192)廃倉庫での来襲-2(そして巌は戦場へ)

 行き成りやって来た巨漢の男ドルジに、何故か頭を撫でられる小春……。



 不思議なデジャブ感に小春が戸惑う中、巨漢の男ドルジは頭を撫でるのを止めて、静かに尋ねた。


 「……気配からするに……お館様は此処に、居られぬのか?」


 「お館さま? お、お父さんの事かな? えーと……私の家には父は、その、居なくて……」


 「いや……父君の事では無い……。尊き“雛”で在られる少年の事だ……」



 一瞬、亡くなった父を思い悲しそうに話す小春を見て、ドルジは否定した。


 「ひな……妹の陽菜の事かな……? でも、少年って……玲人君の事?」


 「そう……その御方だ」


 

 ドルジが漏らす単語がいまいち分りにくい小春は、“少年”と言われた事で玲人の名を口にすると……ドルジは短く肯定した。

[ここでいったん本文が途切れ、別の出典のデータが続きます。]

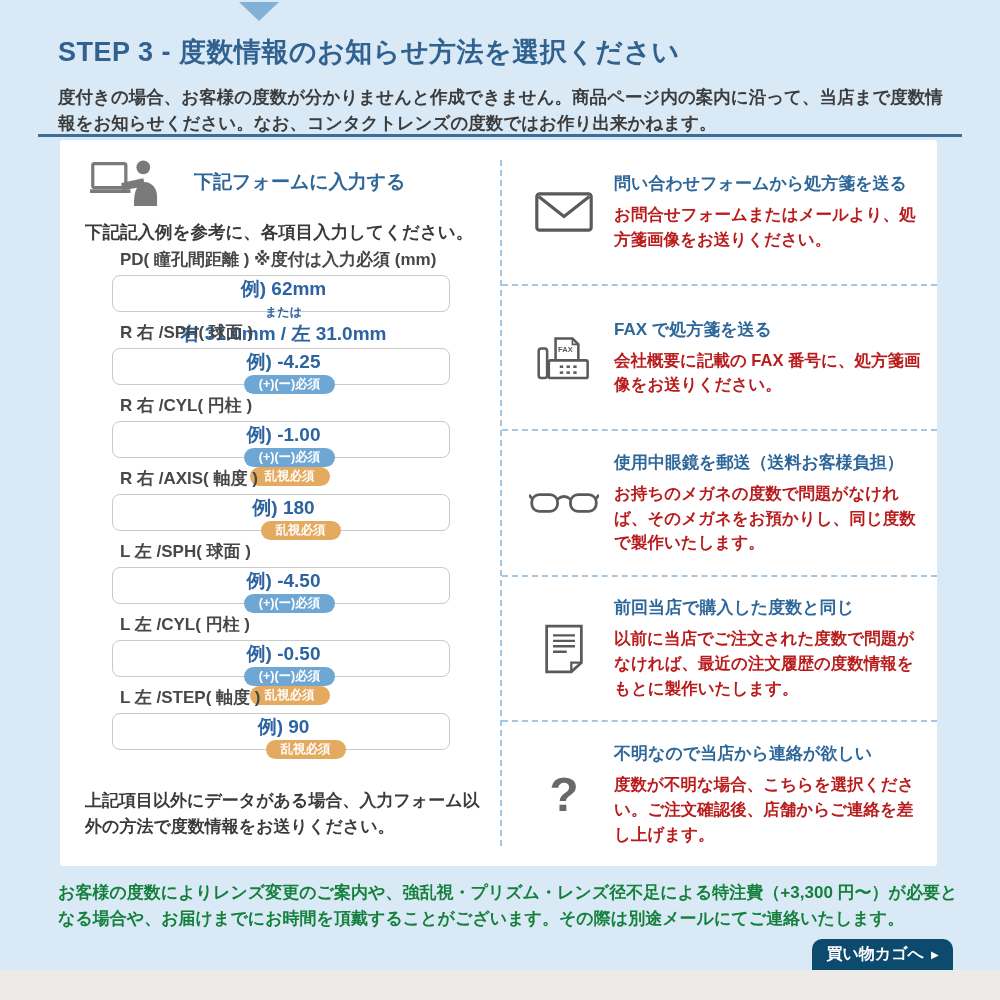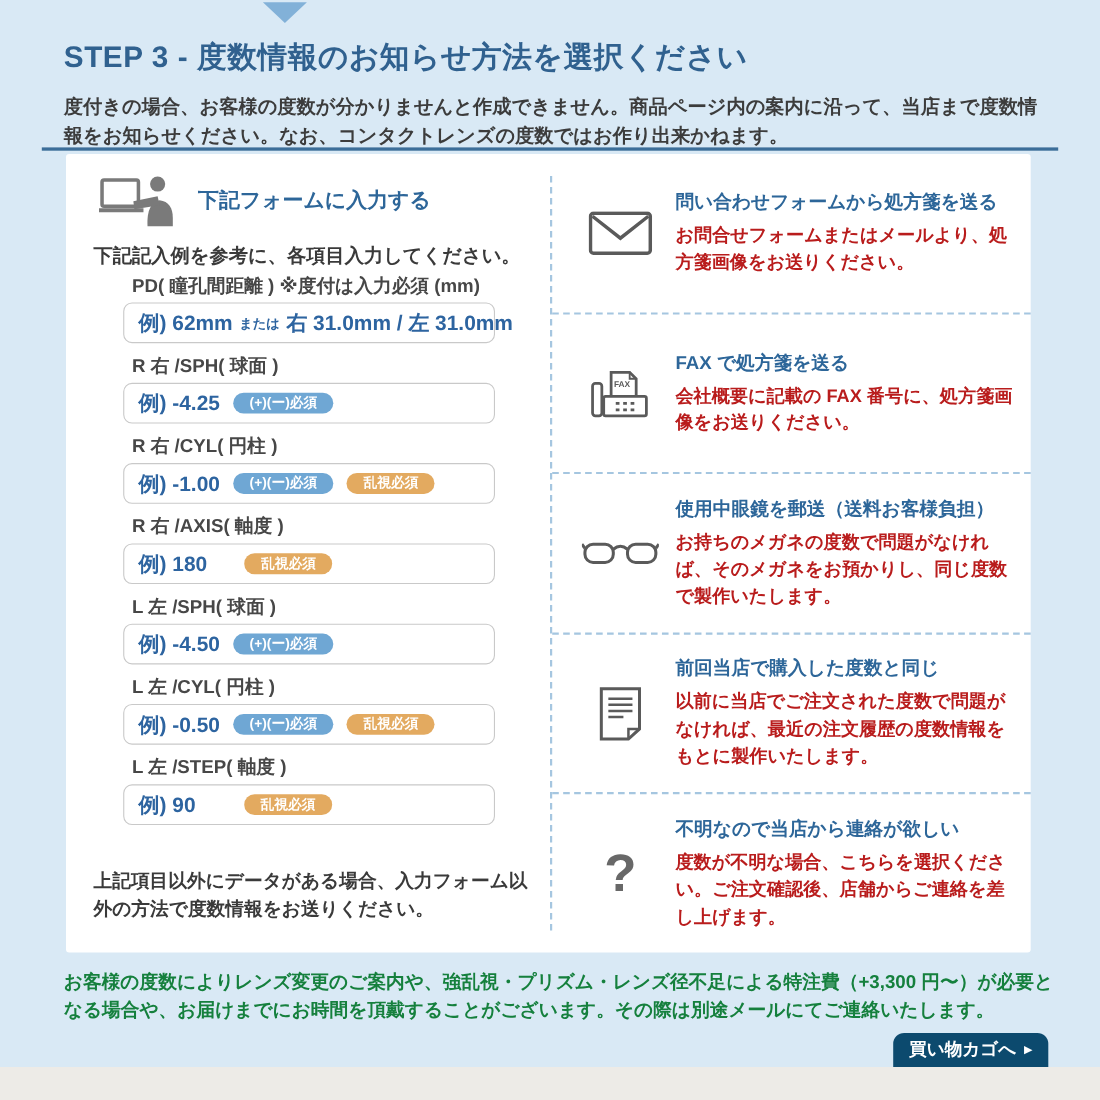--- a/index.html
+++ b/index.html
@@ -24,28 +24,28 @@
   }
   .hr-dark{position:absolute;left:38px;top:134px;width:924px;height:3px;background:#3c6e99;}
   .card{
     position:absolute;left:60px;top:140px;width:877px;height:726px;
     background:#ffffff;border-radius:3px;
   }
   
   .col-left{position:absolute;left:0;top:0;width:440px;height:100%;}
   .method-header{position:absolute;left:30px;top:18px;display:flex;align-items:center;}
   .method-header .ic{width:68px;height:48px;flex:none;}
-  .method-title{margin-left:22px;font-size:19px;font-weight:700;color:#2d6699;white-space:nowrap;}
+  .method-title{margin-left:36px;font-size:19px;font-weight:700;color:#2d6699;white-space:nowrap;}
   .subtitle{position:absolute;left:25px;top:80px;margin:0;font-size:17.5px;font-weight:700;color:#3a3a3a;white-space:nowrap;}
   .form{position:absolute;left:52px;top:110px;width:338px;}
   .f-label{margin:0 0 6px 8px;font-size:17px;line-height:19px;font-weight:700;color:#474747;white-space:nowrap;}
   .f-box{
     box-sizing:border-box;height:37px;margin-bottom:11px;background:#fff;
     border:1.5px solid #c9c9c9;border-radius:8px;
-    display:flex;align-items:center;padding:0 8px 0 13px;white-space:nowrap;
+    display:flex;align-items:center;padding:0 8px 0 13px;white-space:nowrap;flex-direction:column;
   }
   .ex{font-size:19px;font-weight:700;color:#2d64a0;}
   .ex-sm{font-size:12px;font-weight:700;color:#2d64a0;margin:2px 6px 0 6px;}
   .badge{
     display:inline-block;margin-left:12px;padding:2px 15px;border-radius:13px;
     font-size:12.5px;font-weight:700;color:#ffffff;line-height:1.2;
   }
   .badge.blue{background:#6fa7d4;}
   .badge.orange{background:#e3aa60;}
   .left-note{position:absolute;left:25px;top:648px;width:396px;margin:0;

 「えーっと……玲人君は……その、お仕事……い、いや用事で……」


 「そうか……戦場(いくさば)に向かっておられるのか……流石、豪の者……。こうしてはおれぬ」


 (え? いくさば? ごうのもの? えーっと……)


 “小春ー、いくさばって……戦う場所の事だよ……アニメでやってた! それと“豪の者”は強い人の事だね! この大きい人もそうなのかな?“


 ドルジの言葉がイチイチ分らず困っていると、すかさず脳内に居る仁那が通訳してくれた。


 (……そうか……ローラ達も安中さんと関係が有るって……確か、早苗さんが言ってた様な……。それじゃ、この人もそうなのかな?)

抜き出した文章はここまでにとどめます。